The employment contract is probably the most important document you can give your staff… but costly mistakes are far too common.… especially when using an old template or buying a “one size fits all” contract online.

Not updating contracts regularly

Employment law is constantly changing. Case law is always developing and new legislation is introduced at least twice a year. We see some very good contracts but the majority haven’t kept pace with even the most basic changes. It is easy to keep using an old contract again and again… until there is a dispute

Poorly drafted restrictive covenants 

Restrictive covenants (clauses which restrict what an employee can do after their employment ends) will only be enforceable if you have a legitimate business interest to protect and go no further than protecting that interest.
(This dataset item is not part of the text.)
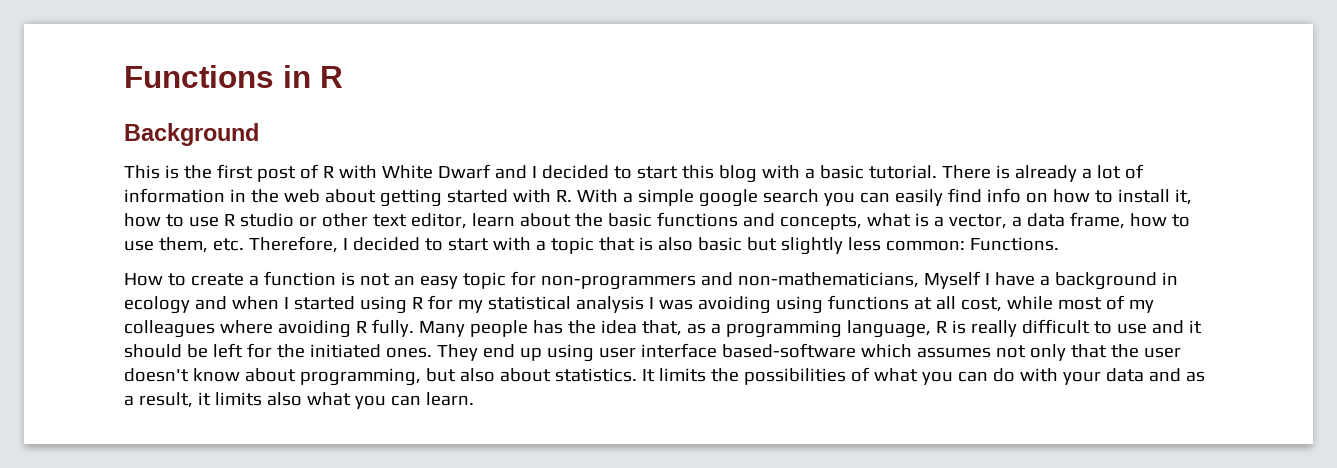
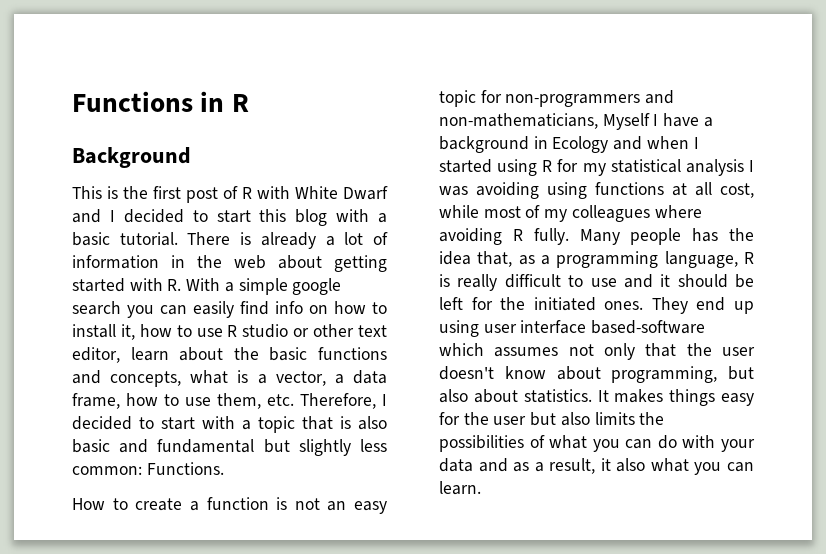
(742, 244) none -> [119,439,255,453] and fundamental
[124,296,190,314] ecology -> [552,136,609,153] Ecology
(655, 375) none -> [614,389,754,406] [439,412,590,426] makes things easy for the user but also
[214,392,262,406] limits -> (611, 464) none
If what you are tying to stop the employee from doing is too onerous, it won’t be enforceable. If the restriction is for too long a period or covers too great an area – it won’t be enforceable.

Many employers who adopt a “one size fits all’ approach will find their efforts to protect the business are void. Case law in this area is developing all the time so it is always advisable to seek legal advice when a new employee starts or is promoted.

Not having service agreements in place for executive directors

Your directors are likely to be among the most valued employees in your business and also have the potential to do the most harm should things turn sour. Always have written service agreements o employment contract in place to protect your business.

Making policies contractual

Stating that all policies and procedures are contractual is a bad idea.

Making  a policy contractual takes away your discretion on how and when to apply it. If you depart from a contractual policy then you are at risk of a breach of contract claim.

If policies are contractual then employees’ consent will be required to make any changes to them. This is easier said than done and rarely quick.

Refer to the company’s policies in the contract and state that the employee is required to abide by them, but make clear that they are non-contractual and can be varied or withdrawn at any time.

Non-compliance with the law

Ensure your contracts comply with at least the minimum requirements under law. For example, check that your employees are receiving at least the  minimum wage, the minimum holiday entitlement, and that their notice period is not below the statutory minimum.

In addition, Section 1 of the Employment Rights Act 1996 requires employers to provide employees with a written statement of certain ‘particulars’ of employment, so make sure these are all included. Many of these particulars would be included in any employment contract as a matter of course (e.g. job title, hours of work, salary) but others are easier to forget (e.g. how holiday pay on termination is calculated, who the employee should submit any grievance to). Additional particulars will be required by law from April 2020, so diarise another contract review next spring.

Failing to include a payment in lieu of notice (PILON) clause 

Since the tax law changes in April 2018, there is no longer a potential tax benefit by not including a PILON clause in the contract.

The risk of not including a PILON clause and then paying the employee in lieu of notice is technically a breach of contract which would make your efforts to protect your business with restrictive covenants unenforceable.

Stating that the employee consents to the company processing their personal data

Since the advent of the General Data Protection Regulation (GDPR), you should no longer rely on such consent. Instead, a privacy notice should be issued to employees setting out the legal basis upon which you will process their data, what is processed, how long it is stored, and what their rights are in relation to the data etc.